• **Goal of the exercise**:
Only the lines below from the one containing "position:absolute; left:9px; top:5px;" to the one containing "position:absolute; left:0; top:42px;" should be repeated, both included and unchanged.

• **Supplied information**:
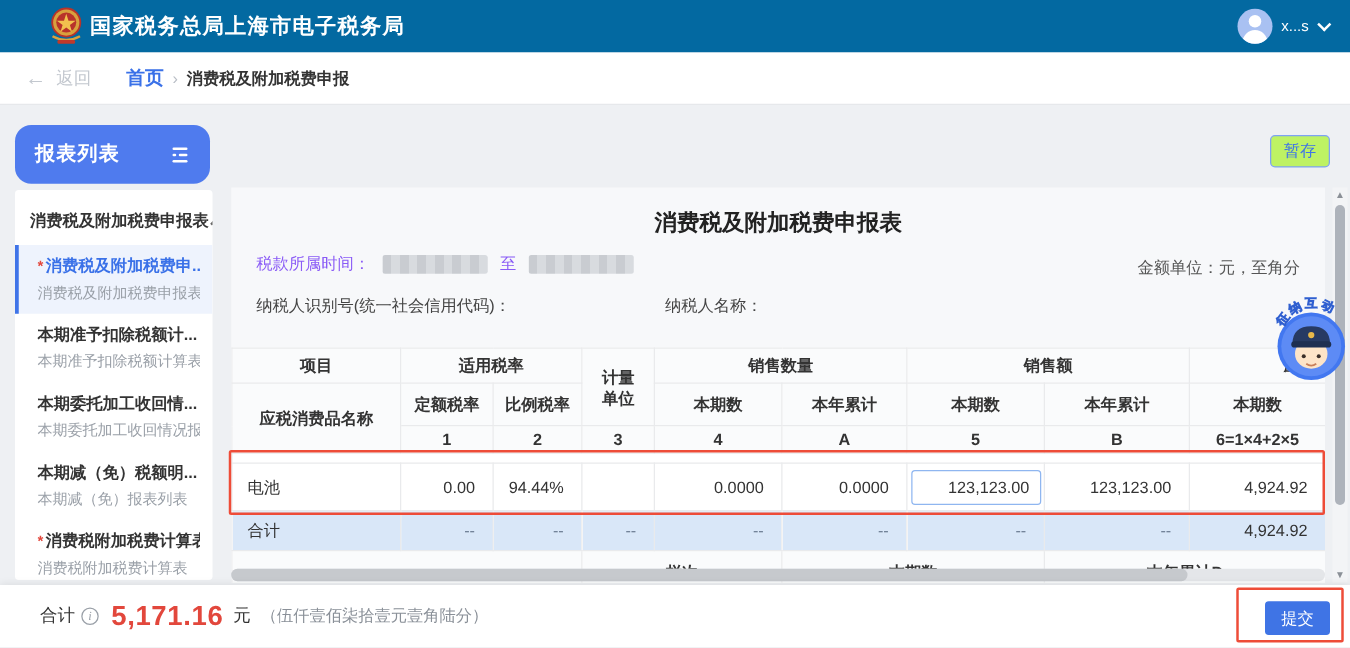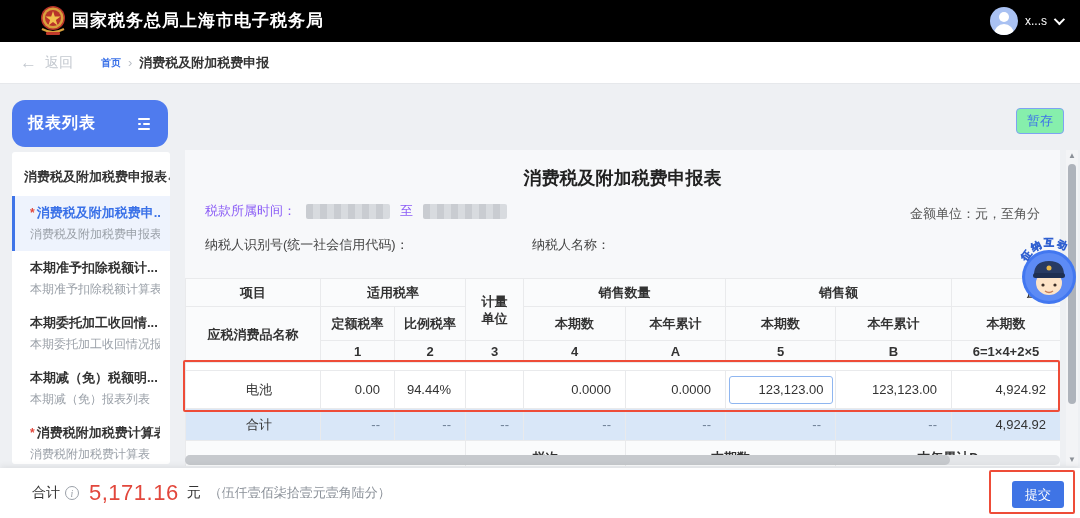--- a/index.html
+++ b/index.html
@@ -1,93 +1,93 @@
 <!DOCTYPE html>
 <html><head>
 <meta charset="utf-8">
 <style>
   * { margin:0; padding:0; box-sizing:border-box; }
   html,body { width:1080px; height:518px; }
   body { font-family:"Liberation Sans","DejaVu Sans",sans-serif; background:#eef0f3; overflow:hidden; }
   .app { position:relative; width:1080px; height:518px; background:#eef0f3; }
 
   
-  .topbar { position:absolute; left:0; top:0; width:1080px; height:42px; background:#000000; display:flex; align-items:center; }
+  .topbar { position:absolute; left:0; top:0; width:1080px; height:42px; background:#0369a1; display:flex; align-items:center; }
   .emblem { position:absolute; left:38px; top:5px; width:30px; height:32px; }
   .app-title { position:absolute; left:72px; top:0; height:42px; line-height:42px; color:#fff; font-size:17px; font-weight:bold; letter-spacing:1px; }
   .userbox { position:absolute; right:18px; top:0; height:42px; display:flex; align-items:center; gap:7px; }
   .avatar { width:28px; height:28px; border-radius:50%; background:#a9c1f2; position:relative; overflow:hidden; }
   .avatar .p-head { position:absolute; left:9px; top:5px; width:10px; height:10px; border-radius:50%; background:#fff; }
   .avatar .p-body { position:absolute; left:4px; top:17px; width:20px; height:12px; border-radius:10px 10px 0 0; background:#fff; }
   .user-name { color:#fff; font-size:12px; }
   .chev { width:8px; height:8px; border-right:2px solid #fff; border-bottom:2px solid #fff; transform:rotate(45deg) translateY(-2px); }
 
   
   .crumbbar { position:absolute; left:0; top:42px; width:1080px; height:42px; background:#fff; border-bottom:1px solid #e6e8eb; display:flex; align-items:center; }
   .back-arrow { color:#c3c8cf; font-size:17px; margin-left:20px; }
   .back-label { color:#c3c8cf; font-size:14px; margin-left:8px;text-align:center; }
-  .crumb-home { color:#3a71e8; font-size:10px; font-weight:bold; margin-left:28px; }
+  .crumb-home { color:#3a71e8; font-size:15px; font-weight:bold; margin-left:28px; }
   .crumb-sep { color:#b9bec6; font-size:13px; margin:0 7px; }
   .crumb-cur { color:#333; font-size:13px; font-weight:bold; }
 
   
   .side-head { position:absolute; left:12px; top:100px; width:156px; height:47px; background:#4f7bee; border-radius:13px; display:flex; align-items:center; justify-content:space-between; padding:0 16px; }
   .side-head-title { color:#fff; font-size:16px; font-weight:bold; letter-spacing:1px; }
   .side-panel { position:absolute; left:12px; top:152px; width:158px; height:312px; background:#fff; border-radius:3px; overflow:hidden; }
   .side-group { display:flex; align-items:center; justify-content:space-between; padding:16px 12px 10px 12px; }
   .side-group-label { font-size:13px; font-weight:bold; color:#333; white-space:nowrap; }
   .caret-up { width:7px; height:7px; border-left:2px solid #666; border-top:2px solid #666; transform:rotate(45deg) translateY(2px); flex:0 0 auto; margin-left:4px; }
   .side-item { position:relative; padding:8px 10px 8px 18px; cursor:pointer; }
   .side-item .t { font-size:13px; font-weight:bold; color:#333; white-space:nowrap; overflow:hidden; }
   .side-item .s { font-size:12px; color:#9aa0a8; margin-top:4px; white-space:nowrap; overflow:hidden; }
   .side-item.active { background:#eef3fd; }
   .side-item.active::before { content:""; position:absolute; left:0; top:0; bottom:0; width:3px; background:#3f74e8; }
   .side-item.active .t { color:#3a71e8; }
   .req { color:#e2473c; margin-right:2px; font-size:12px; }
 
   
-  .temp-save { position:absolute; left:1016px; top:108px; width:48px; height:26px; background:#86efac; border:1px solid #7ea3f2; border-radius:4px; color:#3f74e8; font-size:13px; text-align:center; line-height:24px; cursor:pointer; }
+  .temp-save { position:absolute; left:1016px; top:108px; width:48px; height:26px; background:#bef264; border:1px solid #7ea3f2; border-radius:4px; color:#3f74e8; font-size:13px; text-align:center; line-height:24px; cursor:pointer; }
 
   
   .main-panel { position:absolute; left:185px; top:150px; width:875px; height:316px; background:#f7f8fa; overflow:hidden; }
   .form-title { position:absolute; left:0; top:16px; width:875px; text-align:center; font-size:18px; font-weight:bold; color:#222; }
   .meta-period { position:absolute; left:20px; top:52px; font-size:13px; color:#8b5cf6; display:flex; align-items:center; gap:10px; }
   .blurbox { width:84px; height:15px; border-radius:2px; background:repeating-linear-gradient(90deg,#c9ccd1 0 7px,#d8dbdf 7px 14px); }
   .unit-note { position:absolute; right:20px; top:55px; font-size:13px; color:#555; }
   .meta-taxpayer { position:absolute; left:20px; top:86px; font-size:13px; color:#444; }
   .meta-name { position:absolute; left:347px; top:86px; font-size:13px; color:#444; }
 
   
   table.report { position:absolute; left:0; top:128px; width:875px; border-collapse:collapse; table-layout:fixed; background:#fff; }
   table.report td, table.report th { border:1px solid #e9eaec; font-size:13px; color:#333; overflow:hidden; }
   th.g { background:#fafbfc; font-weight:bold; text-align:center; }
   td.num { background:#fafbfc; font-weight:bold; text-align:center; font-size:12px; }
   td.val { text-align:right; padding-right:14px; background:#fff; }
-  td.name-cell { text-align:center; padding-left:12px; background:#fff; }
+  td.name-cell { text-align:left; padding-left:12px; background:#fff; }
   tr.spacer td { background:#fff; height:8px; border-left:1px solid #e9eaec; border-right:1px solid #e9eaec; }
   tr.total td { background:#d9e7f8; }
   tr.total td.val { color:#333; }
   tr.total td.dash { text-align:right; padding-right:14px; color:#6e7f95; background:#d9e7f8; }
   tr.nextrow td { background:#fafbfc; font-weight:bold; text-align:center; }
   .cell-input { width:104px; height:28px; border:1px solid #8fb6f0; border-radius:3px; text-align:right; padding-right:8px; font-size:13px; color:#333; outline:none; font-family:inherit; background:#fff; }
   .clip-right { display:inline-block; position:relative; left:34px; font-weight:bold; }
 
   
   .vscroll { position:absolute; left:1066px; top:150px; width:12px; height:316px; background:#f3f4f6; }
   .vscroll .arr { position:absolute; left:0; width:12px; height:12px; color:#8b9097; font-size:8px; text-align:center; line-height:12px; }
   .vscroll .thumb { position:absolute; left:2px; top:14px; width:8px; height:240px; border-radius:4px; background:#aeb3bb; }
   .hscroll { position:absolute; left:185px; top:455px; width:875px; height:10px; border-radius:5px; background:#e4e6e9; }
   .hscroll .thumb { position:absolute; left:0; top:0; height:10px; width:765px; border-radius:5px; background:#c6c9cd; }
 
   
   .footbar { position:absolute; left:0; top:468px; width:1080px; height:50px; background:#fff; box-shadow:0 -2px 6px rgba(0,0,0,.07); }
   .foot-left { position:absolute; left:32px; top:0; height:50px; display:flex; align-items:center; }
   .foot-label { font-size:14px; color:#333; }
   .info-icon { width:14px; height:14px; border:1px solid #9aa0a8; border-radius:50%; color:#9aa0a8; font-size:10px; line-height:13px; text-align:center; margin:0 10px 0 5px; font-style:italic; font-family:"Liberation Serif",serif; }
-  .foot-amount { font-size:22px; font-weight:normal; color:#e2473c; letter-spacing:.5px; }
+  .foot-amount { font-size:22px; font-weight:bold; color:#e2473c; letter-spacing:.5px; }
   .foot-unit { font-size:14px; color:#333; margin:0 8px 0 8px; }
   .foot-caps { font-size:13px; color:#8a9098; }
   .submit-btn { position:absolute; left:1012px; top:481px; width:52px; height:27px; background:#3f74e5; border:none; border-radius:3px; color:#fff; font-size:13px; cursor:pointer; font-family:inherit; }
 
   
   .anno { position:absolute; border:2px solid #ee4c38; border-radius:2px; pointer-events:none; }
   .anno-row { left:183px; top:360px; width:877px; height:52px; }
   .anno-submit { left:989px; top:470px; width:86px; height:44px; }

• **Exercise result**:
   .avatar .p-head { position:absolute; left:9px; top:5px; width:10px; height:10px; border-radius:50%; background:#fff; }
   .avatar .p-body { position:absolute; left:4px; top:17px; width:20px; height:12px; border-radius:10px 10px 0 0; background:#fff; }
   .user-name { color:#fff; font-size:12px; }
   .chev { width:8px; height:8px; border-right:2px solid #fff; border-bottom:2px solid #fff; transform:rotate(45deg) translateY(-2px); }
 
   
   .crumbbar { position:absolute; left:0; top:42px; width:1080px; height:42px; background:#fff; border-bottom:1px solid #e6e8eb; display:flex; align-items:center; }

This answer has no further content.